### What the task requires
From the records below, print exactly the lines starting at the one containing "[554,95,687,107] react-native-accordion ->" and ending at the one containing "[967,103,1059,117] *Bluetooth ->", ends included, and nothing else.

Itemized modification records:

============

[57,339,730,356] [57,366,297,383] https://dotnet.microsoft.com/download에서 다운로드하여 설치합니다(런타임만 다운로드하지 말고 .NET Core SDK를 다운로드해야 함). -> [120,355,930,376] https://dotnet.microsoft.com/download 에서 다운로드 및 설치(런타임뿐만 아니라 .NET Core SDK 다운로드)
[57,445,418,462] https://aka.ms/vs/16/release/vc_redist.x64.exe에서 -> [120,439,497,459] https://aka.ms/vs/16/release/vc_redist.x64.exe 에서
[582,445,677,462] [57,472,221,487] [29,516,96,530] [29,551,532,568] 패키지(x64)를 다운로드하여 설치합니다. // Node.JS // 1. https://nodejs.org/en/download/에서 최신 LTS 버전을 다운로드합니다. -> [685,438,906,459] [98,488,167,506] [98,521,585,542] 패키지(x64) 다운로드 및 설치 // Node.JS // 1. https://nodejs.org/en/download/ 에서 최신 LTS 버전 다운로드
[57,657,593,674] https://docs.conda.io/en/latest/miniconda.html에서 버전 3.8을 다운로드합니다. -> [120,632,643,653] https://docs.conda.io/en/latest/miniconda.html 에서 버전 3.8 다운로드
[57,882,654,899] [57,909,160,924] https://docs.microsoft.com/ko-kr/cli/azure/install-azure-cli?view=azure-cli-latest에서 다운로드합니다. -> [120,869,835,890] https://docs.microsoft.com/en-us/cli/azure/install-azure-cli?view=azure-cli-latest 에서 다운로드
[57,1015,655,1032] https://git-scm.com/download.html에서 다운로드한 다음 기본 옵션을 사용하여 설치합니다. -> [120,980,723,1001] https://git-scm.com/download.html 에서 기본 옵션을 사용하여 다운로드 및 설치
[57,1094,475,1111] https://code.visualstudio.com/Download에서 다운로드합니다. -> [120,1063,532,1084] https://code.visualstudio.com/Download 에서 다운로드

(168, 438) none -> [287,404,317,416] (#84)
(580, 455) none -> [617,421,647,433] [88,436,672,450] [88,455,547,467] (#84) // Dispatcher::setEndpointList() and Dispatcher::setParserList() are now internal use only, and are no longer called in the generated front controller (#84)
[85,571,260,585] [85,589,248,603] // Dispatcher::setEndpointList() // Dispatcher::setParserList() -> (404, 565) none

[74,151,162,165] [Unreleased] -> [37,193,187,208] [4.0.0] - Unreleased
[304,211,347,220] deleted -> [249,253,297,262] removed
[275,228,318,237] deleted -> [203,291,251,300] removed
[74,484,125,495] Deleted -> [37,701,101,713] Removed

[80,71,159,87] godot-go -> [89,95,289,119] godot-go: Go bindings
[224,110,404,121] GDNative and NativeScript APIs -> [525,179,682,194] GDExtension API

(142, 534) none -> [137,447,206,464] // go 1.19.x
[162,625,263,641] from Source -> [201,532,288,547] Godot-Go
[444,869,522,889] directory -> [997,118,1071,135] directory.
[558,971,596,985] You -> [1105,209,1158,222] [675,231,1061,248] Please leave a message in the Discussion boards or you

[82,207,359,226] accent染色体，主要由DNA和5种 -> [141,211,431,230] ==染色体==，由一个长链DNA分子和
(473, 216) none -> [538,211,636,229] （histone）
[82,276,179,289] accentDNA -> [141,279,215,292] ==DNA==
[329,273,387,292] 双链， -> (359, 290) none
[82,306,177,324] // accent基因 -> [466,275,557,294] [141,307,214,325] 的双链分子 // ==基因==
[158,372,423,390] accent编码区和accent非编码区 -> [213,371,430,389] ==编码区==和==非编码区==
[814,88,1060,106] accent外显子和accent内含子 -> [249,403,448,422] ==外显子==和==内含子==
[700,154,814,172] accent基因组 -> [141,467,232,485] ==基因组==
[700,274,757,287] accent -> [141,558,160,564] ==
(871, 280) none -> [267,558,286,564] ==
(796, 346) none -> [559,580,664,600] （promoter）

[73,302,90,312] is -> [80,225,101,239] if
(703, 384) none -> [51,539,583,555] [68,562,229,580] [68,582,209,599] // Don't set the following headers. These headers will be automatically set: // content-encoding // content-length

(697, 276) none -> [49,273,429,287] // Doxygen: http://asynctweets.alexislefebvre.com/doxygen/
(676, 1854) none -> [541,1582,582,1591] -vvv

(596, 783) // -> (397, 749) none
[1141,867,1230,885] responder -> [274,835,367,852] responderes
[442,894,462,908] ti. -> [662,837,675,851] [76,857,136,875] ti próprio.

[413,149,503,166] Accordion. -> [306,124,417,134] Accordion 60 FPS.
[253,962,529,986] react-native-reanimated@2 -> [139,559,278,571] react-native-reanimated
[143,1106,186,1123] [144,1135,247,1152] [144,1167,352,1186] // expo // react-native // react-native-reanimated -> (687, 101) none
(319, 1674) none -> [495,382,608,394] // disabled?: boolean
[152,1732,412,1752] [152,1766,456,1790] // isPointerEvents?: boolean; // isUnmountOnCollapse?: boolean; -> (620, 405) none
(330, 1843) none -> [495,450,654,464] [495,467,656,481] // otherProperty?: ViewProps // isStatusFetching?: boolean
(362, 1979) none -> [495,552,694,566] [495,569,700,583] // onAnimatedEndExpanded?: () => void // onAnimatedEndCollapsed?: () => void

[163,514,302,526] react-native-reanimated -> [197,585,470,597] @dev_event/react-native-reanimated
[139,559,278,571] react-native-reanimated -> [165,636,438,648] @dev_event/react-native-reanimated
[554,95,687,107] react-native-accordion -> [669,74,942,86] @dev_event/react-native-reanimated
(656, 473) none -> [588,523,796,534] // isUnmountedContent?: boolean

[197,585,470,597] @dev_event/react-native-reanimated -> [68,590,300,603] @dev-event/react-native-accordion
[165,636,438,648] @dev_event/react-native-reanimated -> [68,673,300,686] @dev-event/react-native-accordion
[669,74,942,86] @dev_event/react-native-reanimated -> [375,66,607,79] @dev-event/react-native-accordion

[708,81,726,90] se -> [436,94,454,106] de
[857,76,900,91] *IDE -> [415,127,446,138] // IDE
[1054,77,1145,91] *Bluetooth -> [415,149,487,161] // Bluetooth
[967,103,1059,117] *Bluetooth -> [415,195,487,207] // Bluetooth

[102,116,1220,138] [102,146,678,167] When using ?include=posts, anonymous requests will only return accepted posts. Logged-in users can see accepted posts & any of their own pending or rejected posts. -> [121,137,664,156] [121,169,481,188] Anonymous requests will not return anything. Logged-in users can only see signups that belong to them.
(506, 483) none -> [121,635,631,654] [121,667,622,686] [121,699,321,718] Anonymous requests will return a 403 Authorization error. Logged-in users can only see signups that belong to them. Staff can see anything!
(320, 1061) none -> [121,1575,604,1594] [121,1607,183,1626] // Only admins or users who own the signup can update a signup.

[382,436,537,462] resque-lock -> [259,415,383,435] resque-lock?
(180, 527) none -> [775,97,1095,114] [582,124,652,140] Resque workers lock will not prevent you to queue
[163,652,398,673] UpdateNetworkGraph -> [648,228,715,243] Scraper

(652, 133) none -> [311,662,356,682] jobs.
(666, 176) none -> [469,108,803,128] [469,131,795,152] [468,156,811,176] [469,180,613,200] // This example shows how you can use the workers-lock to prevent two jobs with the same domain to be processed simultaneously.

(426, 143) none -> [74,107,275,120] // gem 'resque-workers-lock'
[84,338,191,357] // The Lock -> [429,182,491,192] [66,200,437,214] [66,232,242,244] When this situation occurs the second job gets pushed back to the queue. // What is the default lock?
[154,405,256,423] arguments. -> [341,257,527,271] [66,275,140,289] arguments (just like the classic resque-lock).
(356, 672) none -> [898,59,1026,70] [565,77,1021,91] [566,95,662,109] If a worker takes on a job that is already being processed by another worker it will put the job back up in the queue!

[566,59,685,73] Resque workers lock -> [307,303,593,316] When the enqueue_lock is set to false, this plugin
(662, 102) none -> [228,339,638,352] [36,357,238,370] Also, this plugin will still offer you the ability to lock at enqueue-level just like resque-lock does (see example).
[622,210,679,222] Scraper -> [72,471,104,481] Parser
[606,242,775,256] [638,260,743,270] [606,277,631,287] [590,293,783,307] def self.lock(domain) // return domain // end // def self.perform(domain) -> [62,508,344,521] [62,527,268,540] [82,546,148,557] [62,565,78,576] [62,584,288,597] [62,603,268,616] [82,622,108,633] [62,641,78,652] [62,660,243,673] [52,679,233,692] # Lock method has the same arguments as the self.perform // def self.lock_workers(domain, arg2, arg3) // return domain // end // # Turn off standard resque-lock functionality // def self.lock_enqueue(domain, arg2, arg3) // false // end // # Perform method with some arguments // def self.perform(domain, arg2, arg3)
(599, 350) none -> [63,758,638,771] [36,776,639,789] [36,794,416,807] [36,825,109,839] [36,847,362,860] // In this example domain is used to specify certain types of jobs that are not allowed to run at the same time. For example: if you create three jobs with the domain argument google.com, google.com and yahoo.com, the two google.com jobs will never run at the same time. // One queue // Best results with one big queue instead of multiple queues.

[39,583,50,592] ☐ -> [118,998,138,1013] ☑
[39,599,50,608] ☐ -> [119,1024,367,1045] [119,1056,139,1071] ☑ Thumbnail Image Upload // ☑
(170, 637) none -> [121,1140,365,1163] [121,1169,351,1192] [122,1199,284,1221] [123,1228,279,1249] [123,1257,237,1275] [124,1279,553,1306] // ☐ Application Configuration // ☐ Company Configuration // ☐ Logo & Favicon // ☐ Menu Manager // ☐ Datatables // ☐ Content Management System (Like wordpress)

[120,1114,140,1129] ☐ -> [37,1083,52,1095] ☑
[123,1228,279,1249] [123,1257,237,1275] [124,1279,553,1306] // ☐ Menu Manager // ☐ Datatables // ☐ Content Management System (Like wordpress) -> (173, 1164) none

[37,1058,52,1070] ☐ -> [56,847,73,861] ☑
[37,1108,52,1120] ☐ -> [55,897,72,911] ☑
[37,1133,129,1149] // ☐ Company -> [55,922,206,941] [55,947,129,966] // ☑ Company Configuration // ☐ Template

============

### Answer for this exercise
[554,95,687,107] react-native-accordion -> [669,74,942,86] @dev_event/react-native-reanimated
(656, 473) none -> [588,523,796,534] // isUnmountedContent?: boolean

[197,585,470,597] @dev_event/react-native-reanimated -> [68,590,300,603] @dev-event/react-native-accordion
[165,636,438,648] @dev_event/react-native-reanimated -> [68,673,300,686] @dev-event/react-native-accordion
[669,74,942,86] @dev_event/react-native-reanimated -> [375,66,607,79] @dev-event/react-native-accordion

[708,81,726,90] se -> [436,94,454,106] de
[857,76,900,91] *IDE -> [415,127,446,138] // IDE
[1054,77,1145,91] *Bluetooth -> [415,149,487,161] // Bluetooth
[967,103,1059,117] *Bluetooth -> [415,195,487,207] // Bluetooth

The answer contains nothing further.